I have seven ovens in my studio-kitchen -- gas, electric (including one convection oven), and one wood-fired. With the conventional ovens I have found almost no difference between electricity and gas as to the appearance and quality of breads or pastries.
My countertop convection oven works on the same principle of "convection" cooking that many restaurant and bakery ovens utilize. Heat from a conventional electric element is fan-driven to swirl and circulate around foods. It is unnecessary to preheat this oven. Loaves bake uniformly and at temperatures about 50° lower than those of other ovens and need not be shifted during the bake period.
I like the convection oven but I find the so-called portable model limited in capacity when compared with my other ovens.
My wood-fired oven, in which I bake directly on the stone floor after it is swept clean, produces a thick bottom crust on bread and pizza that is hard to duplicate except with a baking stone (see above).
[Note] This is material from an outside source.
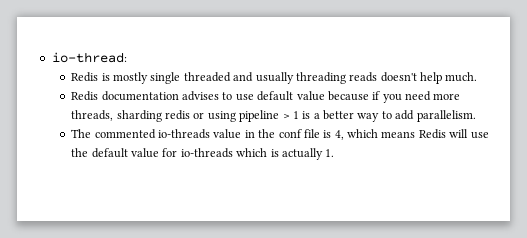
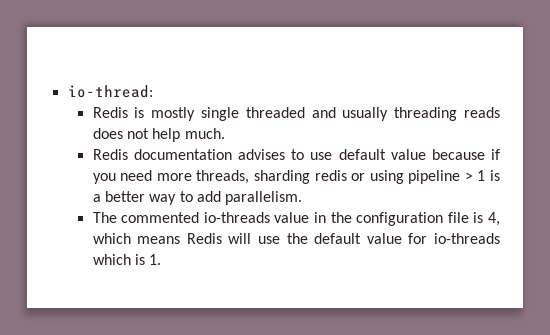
- Redis is mostly single threaded and usually threading reads doesn't help much.
+ Redis is mostly single threaded and usually threading reads does not help much.
- The commented io-threads value in the conf file is 4, which means Redis will use the default value for io-threads which is actually 1.
+ The commented io-threads value in the configuration file is 4, which means Redis will use the default value for io-threads which is 1.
My first woodfired oven was built of adobe in my backyard. My second one was built of firebrick into the stone fireplace of the studio-kitchen.
Plans for the outdoor adobe oven are in the chapter "Homemade Oven and Tins."
I have not found a need for a microwave oven in my kitchen to do my kind of baking.
Thermometer
If the new fast-rising yeast is to do everything that's promised, the liquid mixed with the dry ingredients (including the yeast) should be within the range of 120° and 130°. Too hot, the yeast is killed. Too cool, the dough will be slow to rise. An accurate thermometer that can test the temperature of the liquid (usually water) is essential.An excellent thermometer is the small Bi-Therm from Taylor. It has a stainless steel stem with a 1-inch dial protected by an unbreakable crystal. There are many other uses for it in the kitchen, ranging from testing the doneness of a pork roast to gauging the temperature of the interior of a freezer.
Candy and meat thermometers can also be used if they register low enough.
Timer
A timer is as essential to the baking process as an accurate thermometer. There are many good timers on the market and usually one comes as part of the home range. My favorite, however, is a timer about the size of a yo-yo that I hang around my neck. It goes with me to other parts of the house or out into the yard to remind me that something is rising in a bowl or baking in the oven. It is made by Terraillon and sold in most gourmet cookware shops and by catalog.
Knife
A sharp knife adds a touch of professionalism that a good loaf of bread deserves. A slice of bread is only as attractive as a knife will permit it to be. A dull knife can torture and wreck the most beautiful bread while a sharp knife can do wonders with a less-than-perfect loaf.There are a number of excellent knives on the market. I use a stainless steel Swiss knife with a long serrated blade that allows me to cut with a rhythmic sawing motion. Now about fifteen years old, the knife has cut hundreds of loaves and pastries and is still sharp as a razor. The secret is that I respect the blade and use it only for bread.
To Make Steam
Steam has a multiple role in baking thin-crusted, crispy loaves of peasant breads: it softens and protects the dough as it rises for a longer period than would be possible without the added moisture, and it favors the growth of the jet, the slash down the top of the loaf. The moist oven also helps caramelize the sugar in the dough to give the crust a golden yellow color and an overall glossy appearance.Steam is made by introducing water into the oven lust before the bread is put in. A pan placed on the bottom of the oven before the oven is turned on will be sizzling hot when a cup of water is poured into it about 3 minutes before putting in the loaves. (Be careful -- the steam erupting out of the pan can burn.) A fine spray of water into the hot oven from an atomizer (an empty, washed window-cleaner bottle or plant sprayer) is a substitute for the pan of water. I prefer the pan because a spray of cool water directly toward the oven light bulb can be a shattering experience.